Ta-Nehisi Coates hits back against the idea that the hyper-tough on crime approach has been vindicated by events.
I'm less certain that the "tough on crime" approach has been "largely vindicated" by events--mostly because I think a large part of the events include the moral costs, and the real costs to communities where alarming numbers of men are under the watch of the state. One should consider the numbers here--blacks make up a third of all drug arrests, and black men are 12 times as likely to be imprisoned on a drug conviction. Four in Five of these arrests were for possession, not sale. Perhaps this is because the drug epidemic has run rampant through black communities, but probably not. The difference in illicit drug usage is slight (9.5 percent of blacks have used illicit substances, 8.2% of whites). Those are the sort of numbers that feed an intense distrust of the justice system in many black communities. I think Ross (though I can't be sure) sees the ends justifying the means.

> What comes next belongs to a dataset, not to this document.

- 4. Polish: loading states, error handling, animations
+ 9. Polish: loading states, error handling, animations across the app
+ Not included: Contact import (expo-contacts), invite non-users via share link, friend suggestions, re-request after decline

But the means are disproportionately born by people who live far away from those "Nixon to China" conservatives.

Coates goes on to tell about a college friend of his who was pursued on suspicion of being a drug dealer for no other reason than he was Black. For this man (who ended up being killed by the officer), the price of Blackness was death. The officer was not punished in any way, and still remains a cop.

I don't bring this out to be cheap or try to shame my colleague, but to say that when you live close to that line, when you've been stopped by the police several times, when you know innocent people who are dead, when you know kids who are coming up fatherless because of our obsession with drugs, it becomes difficult to say that events have vindicated our strategy. Cases like Prince's wear on an essential thread in our democracy--a belief that the people who are charged with protecting you, actually care about protecting you. We've paid a heavy price for our crime policy. I'm heartened that some conservatives are starting to see that.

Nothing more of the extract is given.